It's finding constructions and counterexamples. That's different from finding new proof techniques, but still extremely useful, and still gives way to novel findings.
Funding a few PhDs for a year costs orders of magnitude more than it did to solve this problem in inference costs. Also, this has been active research for some time. Or I guess the people working on it are just not as good as a random bunch of students? It's amazing the lengths that people go to maintain their worldview, even if it means belittling hardworking people.
I take it you're not a mathematician. This is an achievement, regardless of whether you like LLMs or not, so let's not belittle the people working on these kinds of problems please.
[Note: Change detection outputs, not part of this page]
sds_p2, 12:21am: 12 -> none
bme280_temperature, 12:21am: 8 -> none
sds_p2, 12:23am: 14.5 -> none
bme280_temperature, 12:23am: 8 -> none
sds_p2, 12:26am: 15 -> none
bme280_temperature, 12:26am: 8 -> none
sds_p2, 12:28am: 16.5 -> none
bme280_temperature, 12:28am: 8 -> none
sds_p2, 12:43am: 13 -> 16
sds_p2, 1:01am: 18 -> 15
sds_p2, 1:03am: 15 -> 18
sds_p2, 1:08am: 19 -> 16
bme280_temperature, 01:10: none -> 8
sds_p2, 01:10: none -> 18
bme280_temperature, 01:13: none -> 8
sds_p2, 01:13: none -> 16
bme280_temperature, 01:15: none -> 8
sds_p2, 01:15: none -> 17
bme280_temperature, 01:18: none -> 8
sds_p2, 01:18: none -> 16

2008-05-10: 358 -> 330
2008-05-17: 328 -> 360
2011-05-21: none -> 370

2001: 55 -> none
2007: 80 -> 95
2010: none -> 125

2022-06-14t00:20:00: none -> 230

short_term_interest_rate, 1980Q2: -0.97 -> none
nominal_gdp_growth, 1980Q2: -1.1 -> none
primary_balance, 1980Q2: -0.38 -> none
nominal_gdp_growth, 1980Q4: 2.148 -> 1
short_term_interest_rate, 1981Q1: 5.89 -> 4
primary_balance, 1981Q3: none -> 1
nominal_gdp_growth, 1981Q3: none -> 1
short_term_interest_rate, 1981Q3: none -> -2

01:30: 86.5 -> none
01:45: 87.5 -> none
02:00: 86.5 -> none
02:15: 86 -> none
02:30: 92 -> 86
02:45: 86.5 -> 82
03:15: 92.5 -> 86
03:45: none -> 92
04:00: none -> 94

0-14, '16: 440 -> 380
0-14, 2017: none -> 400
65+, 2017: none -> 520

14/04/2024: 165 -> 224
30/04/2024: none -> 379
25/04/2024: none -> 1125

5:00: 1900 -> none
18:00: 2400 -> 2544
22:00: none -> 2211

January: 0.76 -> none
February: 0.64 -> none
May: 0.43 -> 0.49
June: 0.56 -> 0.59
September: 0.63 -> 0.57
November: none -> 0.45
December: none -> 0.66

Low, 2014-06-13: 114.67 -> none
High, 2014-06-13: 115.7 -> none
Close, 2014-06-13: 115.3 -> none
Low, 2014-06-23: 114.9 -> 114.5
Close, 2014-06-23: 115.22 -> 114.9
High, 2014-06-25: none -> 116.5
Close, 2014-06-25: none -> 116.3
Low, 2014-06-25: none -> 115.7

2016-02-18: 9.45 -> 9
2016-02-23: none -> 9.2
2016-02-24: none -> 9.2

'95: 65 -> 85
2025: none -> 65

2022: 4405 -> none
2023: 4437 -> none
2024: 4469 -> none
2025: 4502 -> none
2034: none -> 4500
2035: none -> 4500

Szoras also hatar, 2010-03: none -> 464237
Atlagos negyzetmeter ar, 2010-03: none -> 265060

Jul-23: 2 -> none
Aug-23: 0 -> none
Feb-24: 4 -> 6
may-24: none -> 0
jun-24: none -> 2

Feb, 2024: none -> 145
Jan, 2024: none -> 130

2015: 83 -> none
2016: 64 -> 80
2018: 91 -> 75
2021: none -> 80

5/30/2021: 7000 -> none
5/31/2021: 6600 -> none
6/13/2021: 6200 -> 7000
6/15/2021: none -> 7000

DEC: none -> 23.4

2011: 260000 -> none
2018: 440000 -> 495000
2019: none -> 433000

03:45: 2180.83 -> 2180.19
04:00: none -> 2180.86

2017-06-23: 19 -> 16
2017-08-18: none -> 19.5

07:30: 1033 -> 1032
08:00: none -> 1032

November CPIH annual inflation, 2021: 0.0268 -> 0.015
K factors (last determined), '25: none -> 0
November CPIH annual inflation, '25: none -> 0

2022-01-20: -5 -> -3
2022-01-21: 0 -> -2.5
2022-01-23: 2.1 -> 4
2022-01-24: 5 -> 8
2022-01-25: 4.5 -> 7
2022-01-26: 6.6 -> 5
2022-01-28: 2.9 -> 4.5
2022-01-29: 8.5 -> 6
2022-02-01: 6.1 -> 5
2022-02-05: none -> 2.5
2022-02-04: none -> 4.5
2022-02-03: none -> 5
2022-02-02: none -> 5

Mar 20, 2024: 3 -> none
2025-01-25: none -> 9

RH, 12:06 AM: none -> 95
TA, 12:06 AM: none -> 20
>It's amazing the lengths that people go to maintain their worldview, even if it means belittling hardworking people.
This is the most baffling and ironic aspects of these discussions. Human exceptionalism is what drives these arguments but the machines are becoming so good you can no longer do this without putting down even the top percenter humans in the process. Same thing happening all over this thread (https://news.ycombinator.com/item?id=47006594). And it's like they don't even realize it.
How many math PhD students do you have? If you set the problem right, something like this per year on average is a good pace.
How are they cheaper? Your average grant where I am can pay for a couple of PhD students. I could afford to pay for inference costs out of my own salary, no grant needed. Completely different economic scales here. I like students better of course, but funding is drying up these days.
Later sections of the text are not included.